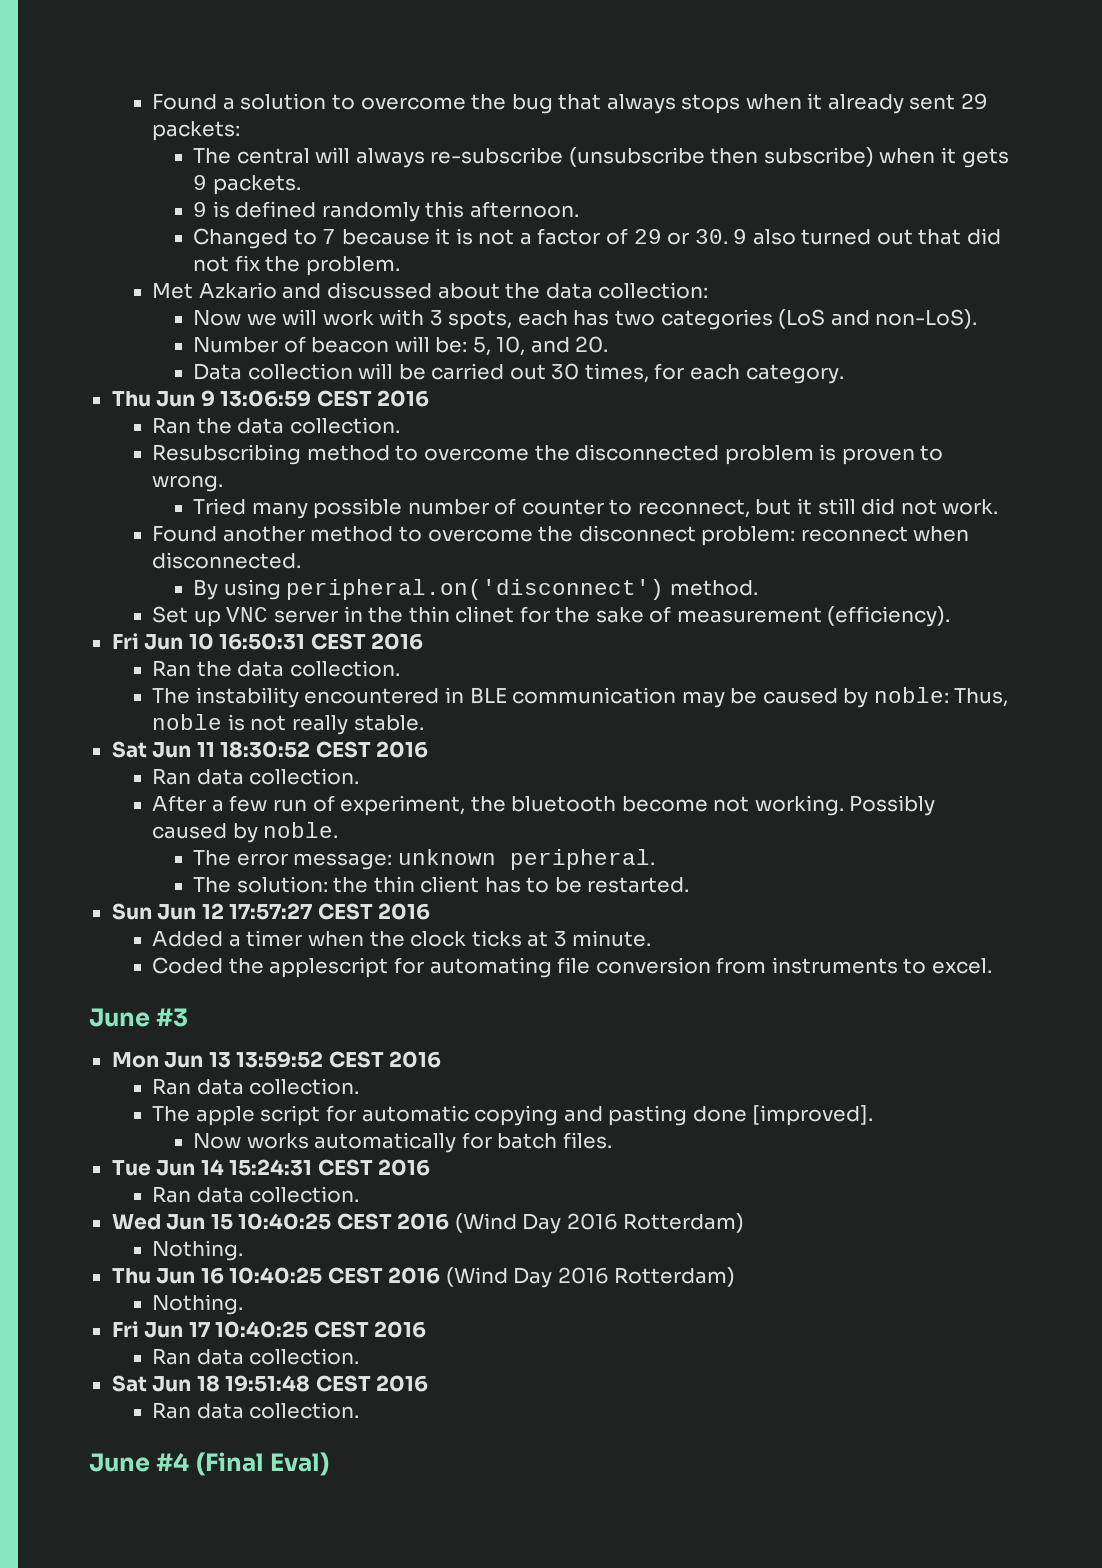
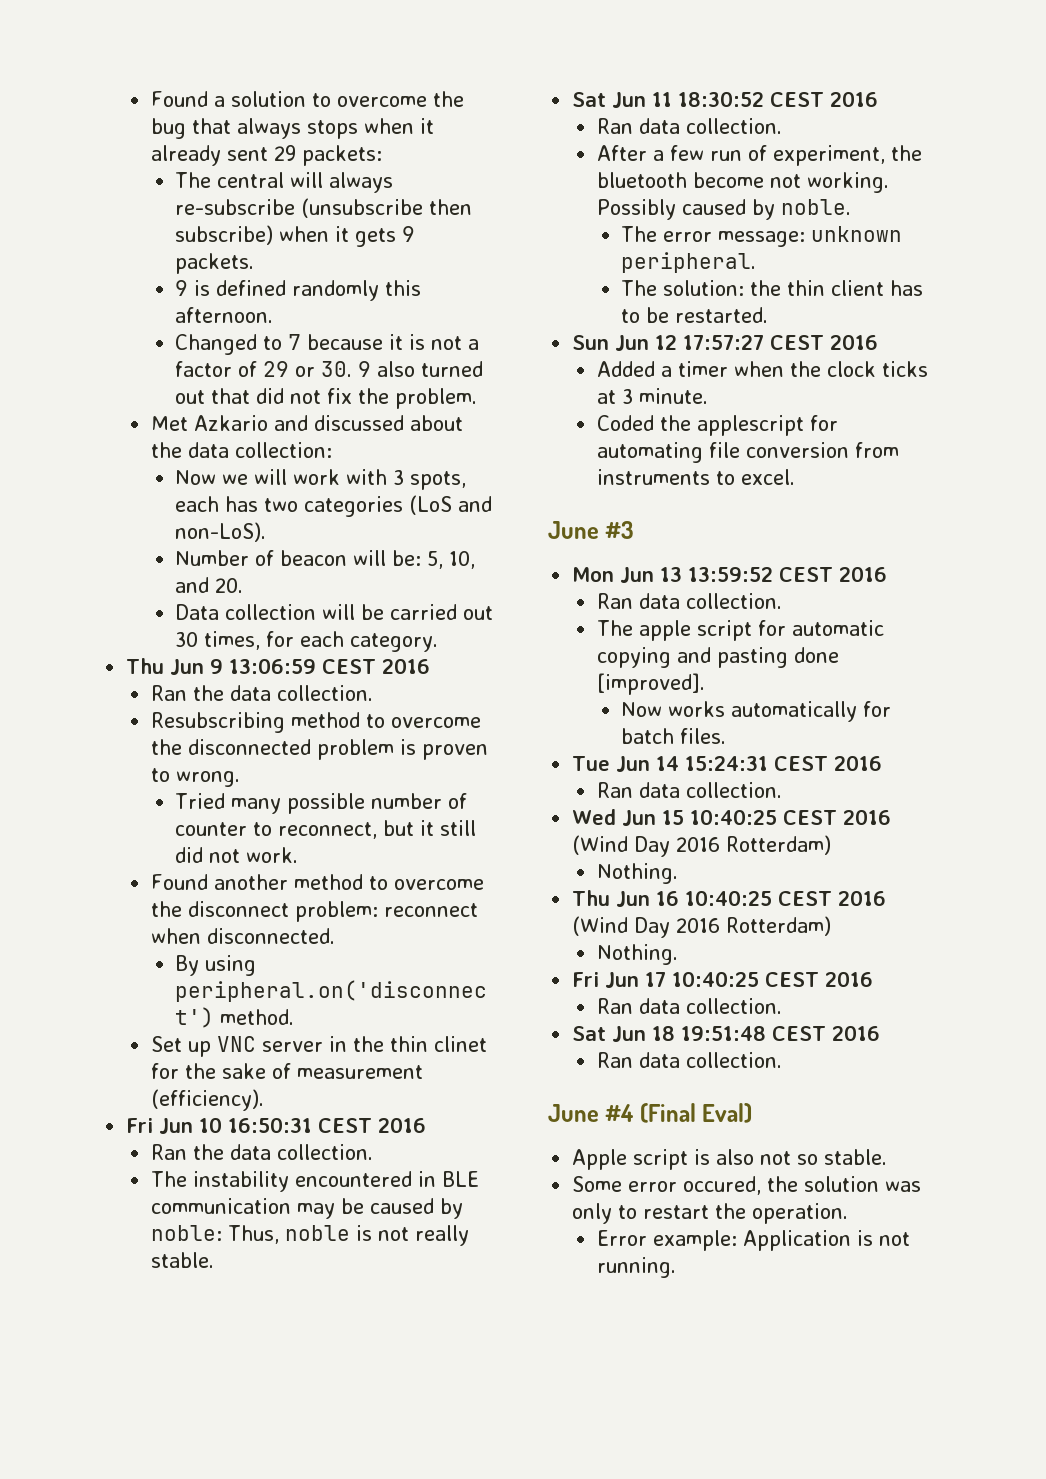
(330, 1464) none -> [572,1149,888,1170] [572,1176,922,1195] [572,1203,849,1224] [596,1230,910,1251] [596,1257,676,1278] // Apple script is also not so stable. // Some error occured, the solution was only to restart the operation. // Error example: Application is not running.

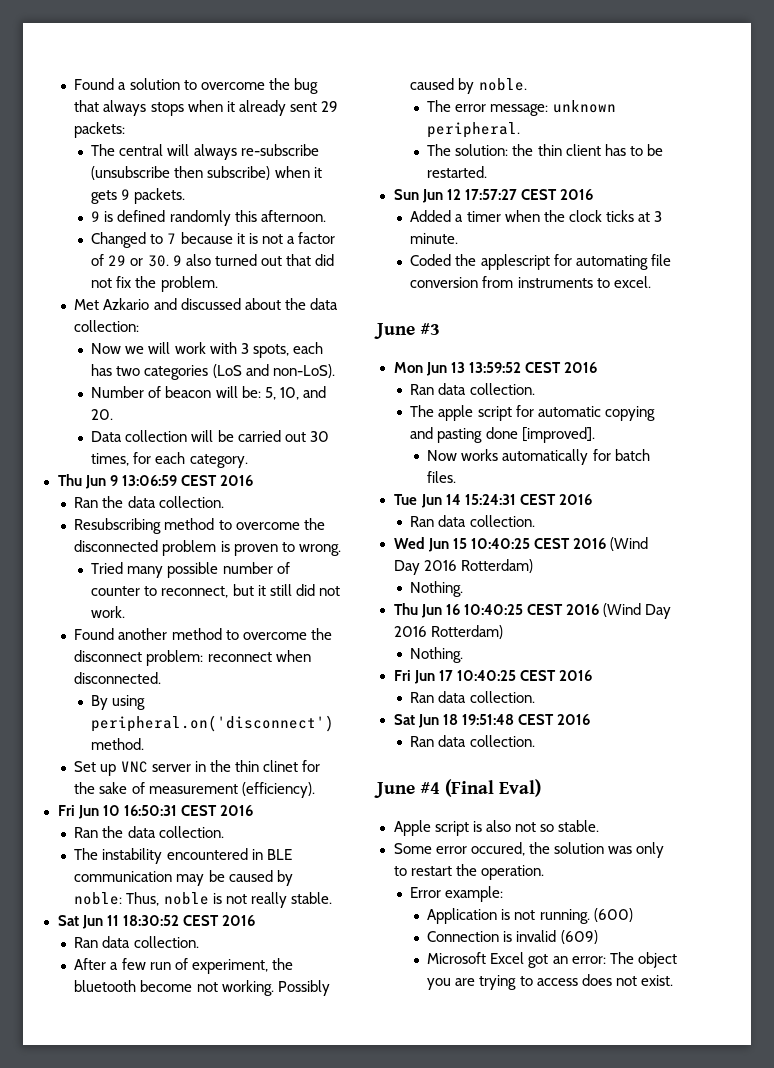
(737, 1240) none -> (504, 894) //
(676, 1267) none -> [593,908,633,922] [427,930,598,944] [427,952,677,968] [427,974,673,990] (600) // Connection is invalid (609) // Microsoft Excel got an error: The object you are trying to access does not exist.

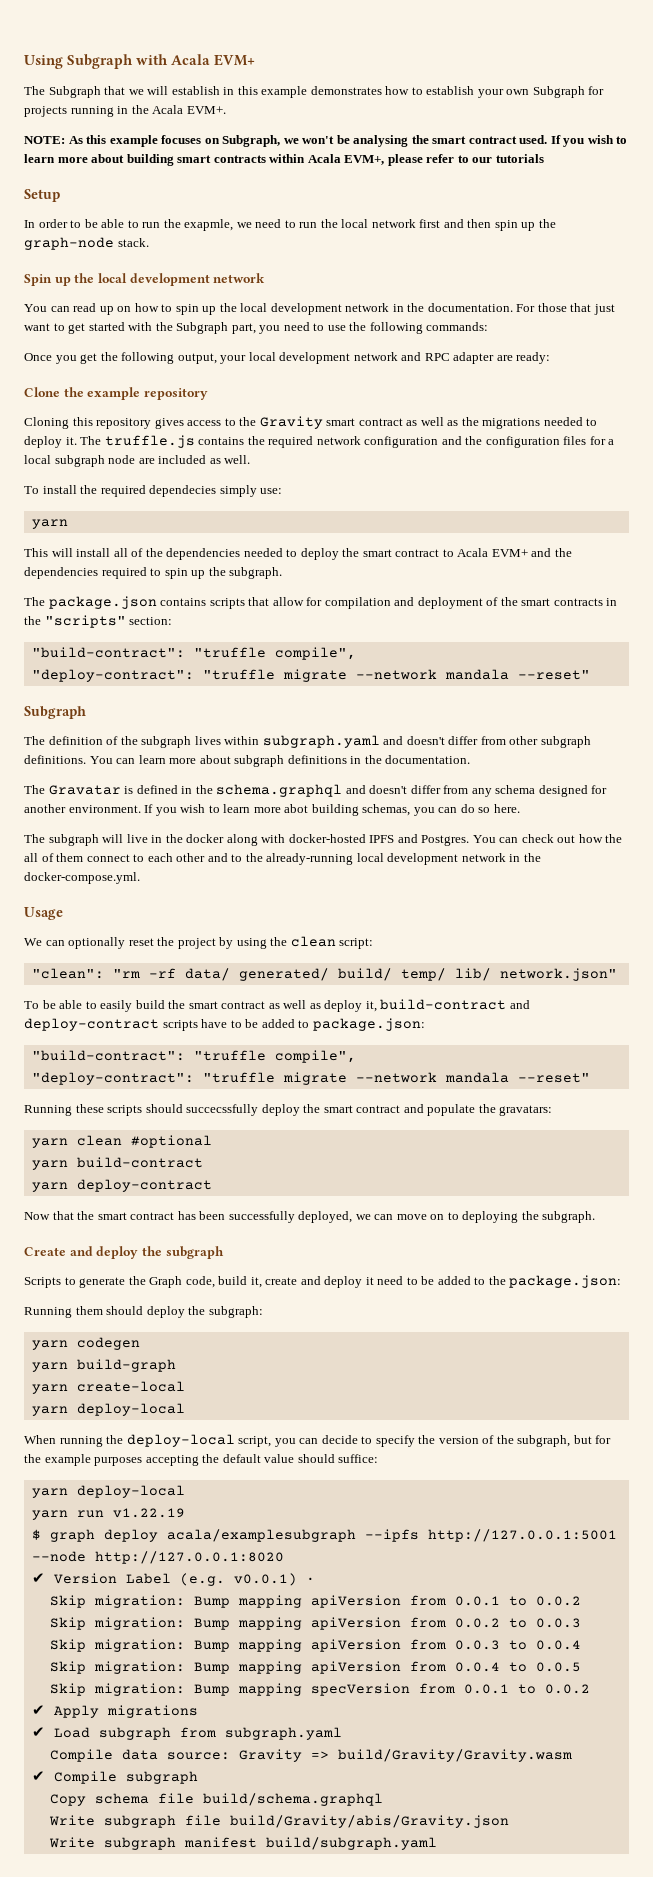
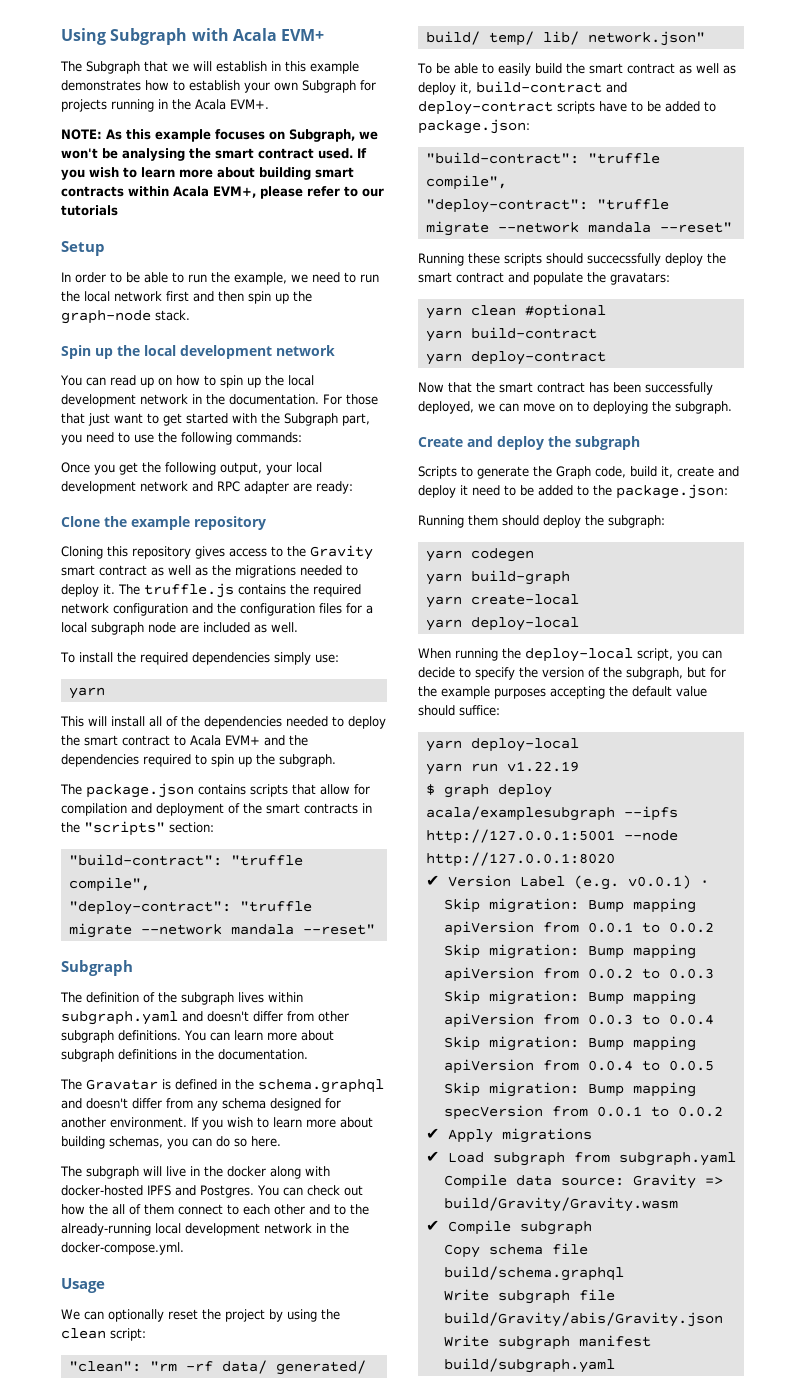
[184,219,234,231] exapmle, -> [234,272,287,285] example,
[149,485,217,497] dependecies -> [191,652,270,665] dependencies
[284,804,309,813] abot -> [340,1117,373,1128] about

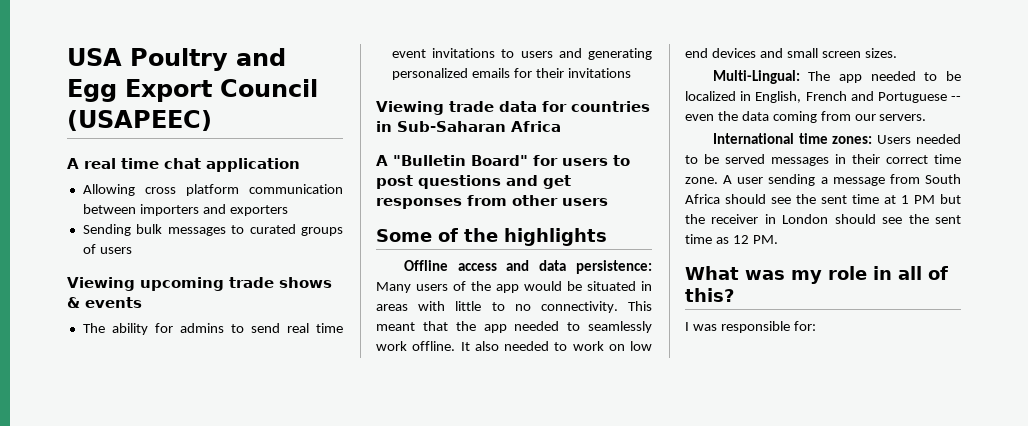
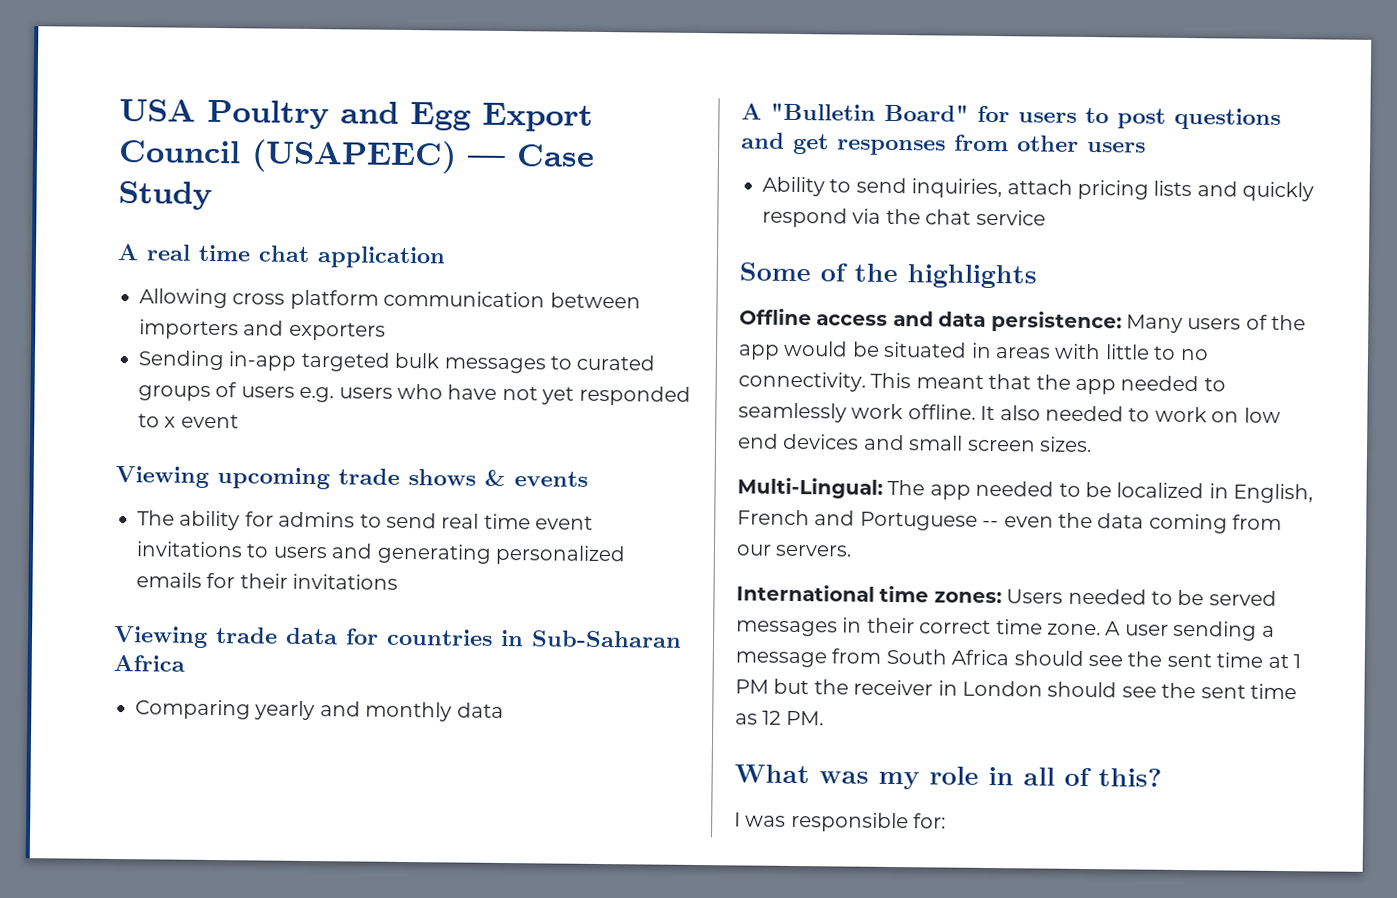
(212, 120) none -> [467,144,595,167] [118,181,212,210] — Case Study
(131, 230) none -> [228,351,390,372] in-app targeted
(132, 250) none -> [299,383,691,406] [138,413,239,429] e.g. users who have not yet responded to x event
(561, 126) none -> [135,699,504,722] // Comparing yearly and monthly data
(608, 202) none -> [762,176,1315,202] [762,207,1046,228] // Ability to send inquiries, attach pricing lists and quickly respond via the chat service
※
→ **WORK TO COMPLETE**: Every line in the entries above that has the word "error" should be identified and copied.

→ **RESPONSE TO THE TASK**:
(330, 1464) none -> [572,1149,888,1170] [572,1176,922,1195] [572,1203,849,1224] [596,1230,910,1251] [596,1257,676,1278] // Apple script is also not so stable. // Some error occured, the solution was only to restart the operation. // Error example: Application is not running.
(676, 1267) none -> [593,908,633,922] [427,930,598,944] [427,952,677,968] [427,974,673,990] (600) // Connection is invalid (609) // Microsoft Excel got an error: The object you are trying to access does not exist.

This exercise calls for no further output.